In some parts of New York City, especially in the outer boroughs – that is Staten Island, Queens, Brooklyn and the Bronx – the subway lines often run above ground on elevated tracks, affording riders breathtaking views of the Manhattan skyline as well as graffiti clad buildings, roof tops cluttered with satellite dishes, laundry hanging out to dry, billboards, and occasional glimpses into private dwellings and public office spaces. While there are a few places in northern Manhattan where the tracks are also elevated, for the most part all the subway lines in Manhattan are below ground.
After a forty-five minute subway ride that started at a station in another Borough miles away, you never know for certain what you will find as you ascend out of a Manhattan subway station. More than once I have entered the subway when the sun was shining and the sky was blue only to exit into a rain or snow storm, or vice versa. I have walked down into the subterranean world in daylight and exited an hour later into night.
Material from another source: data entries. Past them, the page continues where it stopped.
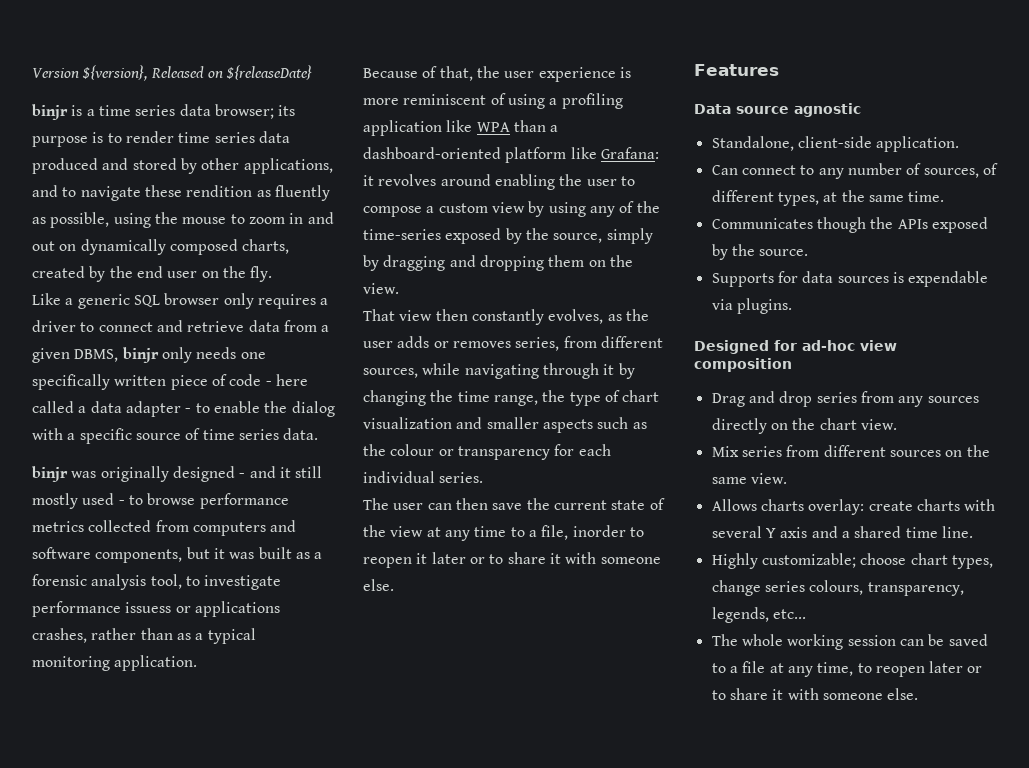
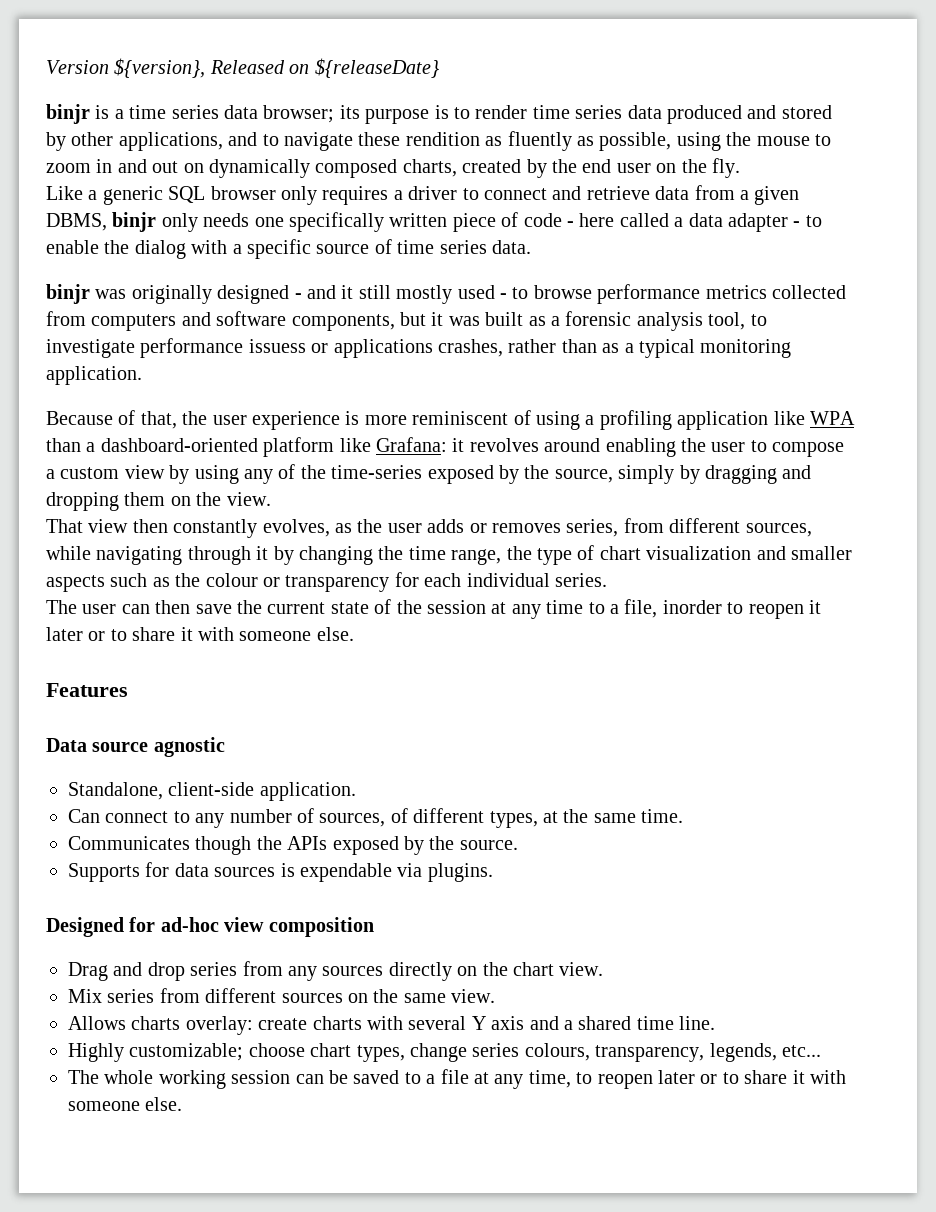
[390,526,424,537] view -> [426,600,486,614] session

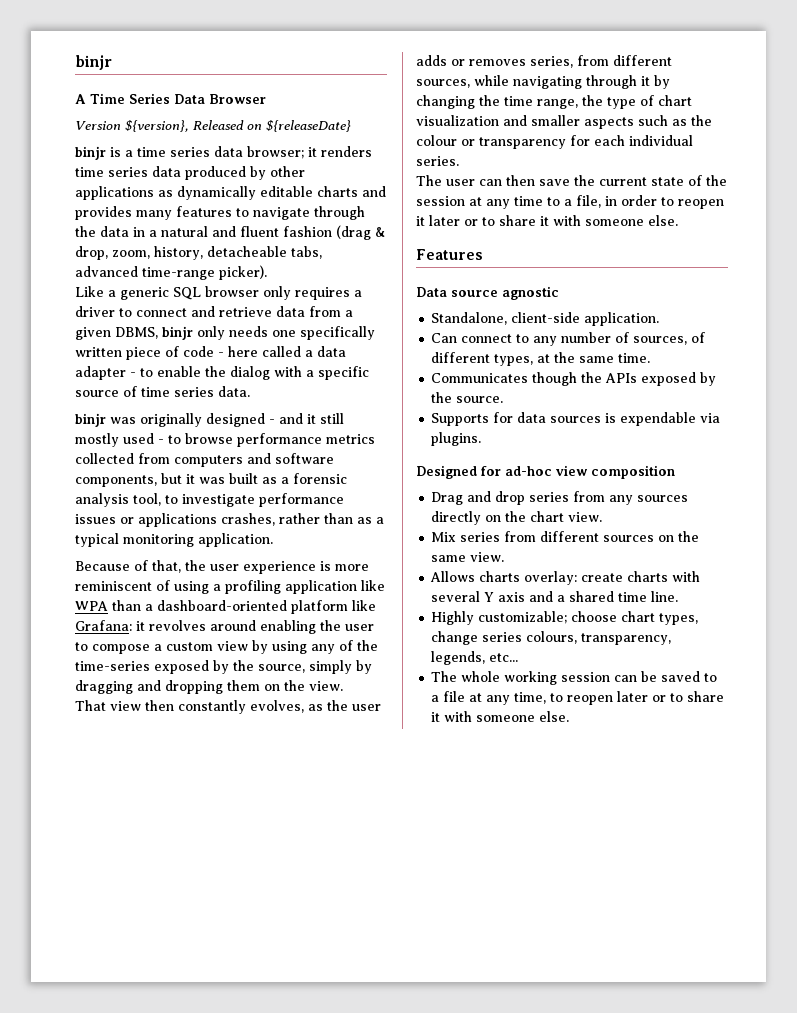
(46, 67) none -> [75,55,112,70] [75,93,266,104] binjr // A Time Series Data Browser //
[339,105,832,124] [46,131,831,151] [46,158,740,178] its purpose is to render time series data produced and stored by other applications, and to navigate these rendition as fluently as possible, using the mouse to zoom in and out on dynamically composed charts, created by the end user on the fly. -> [308,146,372,157] [75,166,305,180] [75,186,386,200] [75,206,365,220] [75,225,386,240] [75,246,322,260] [75,265,267,280] it renders time series data produced by other applications as dynamically editable charts and provides many features to navigate through the data in a natural and fluent fashion (drag & drop, zoom, history, detacheable tabs, advanced time-range picker).
[248,339,306,353] issuess -> [75,514,116,524] issues
[662,600,722,614] inorder -> [605,195,657,206] in order

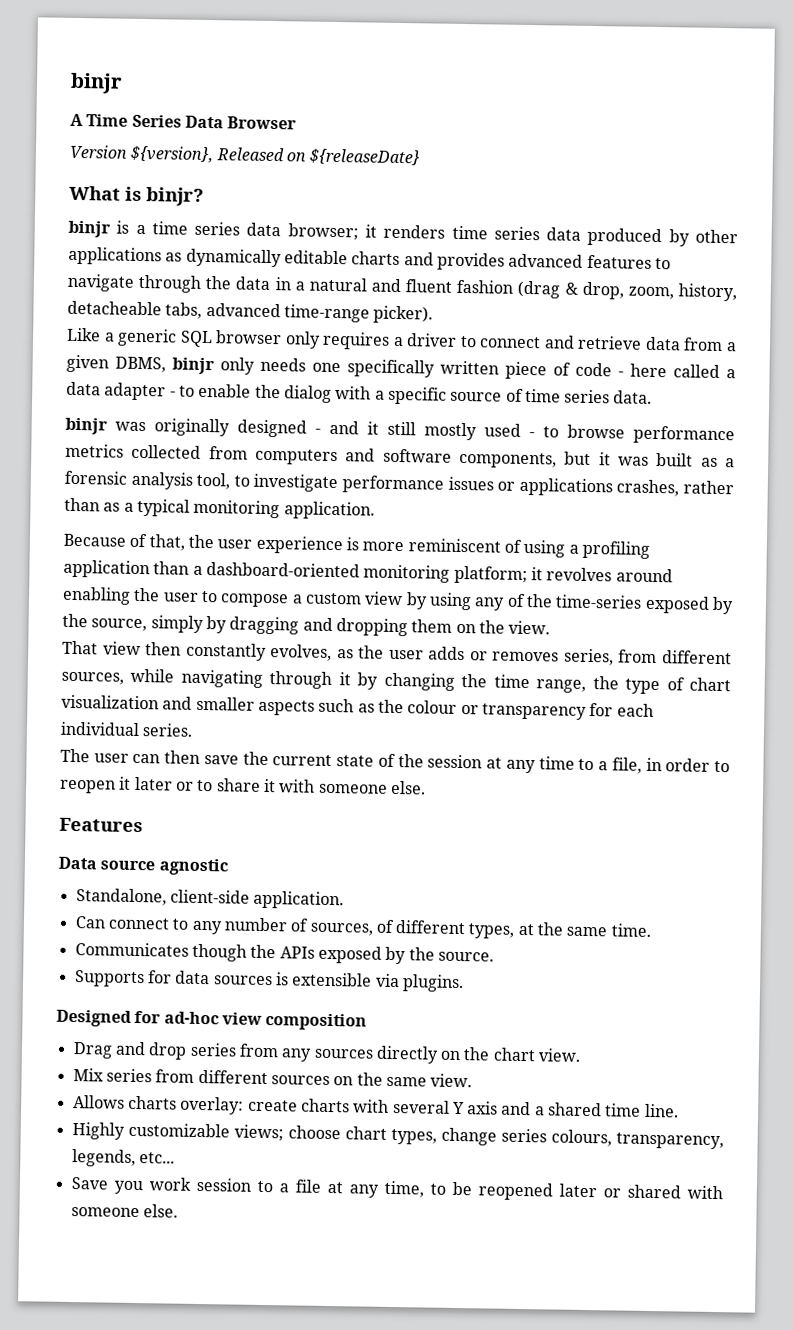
(351, 126) none -> [69,185,204,206] // What is binjr?
[136,210,172,220] many -> [508,253,584,268] advanced
[361,580,385,591] [75,601,108,611] like WPA -> (150, 569) none
[291,600,376,614] [75,620,132,631] platform like Grafana: -> [363,564,528,585] monitoring platform;
[620,412,697,426] expendable -> [292,972,373,987] extensible
[478,611,568,624] customizable; -> [127,1122,284,1142] customizable views;
[431,671,701,685] The whole working session can be saved -> [70,1177,252,1195] Save you work session
[567,691,725,705] [431,712,441,722] reopen later or to share it -> [451,1181,681,1201] be reopened later or shared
Since radio reception is nil in the subterranean world of the subway, a radio dead zone, all contact with the outside world is lost while commuting. I remember entering the “L” line at the Halsey Street Station one day to the news that a commercial airliner had crashed in the Hudson, only to emerge an hour later to the news that all the passengers appeared to be safe and were being rescued.
Like Plato scrambling out of the cave of ignorance, leaving the shadowy subterranean world of the subway behind to once again walk in a world illuminated by sunshine and neon can be an enlightening experience. If the underground subway in anyway resembles a tomb and a subway ride akin at all to crossing the river Styx, then each and every exit from the system is a resurrection.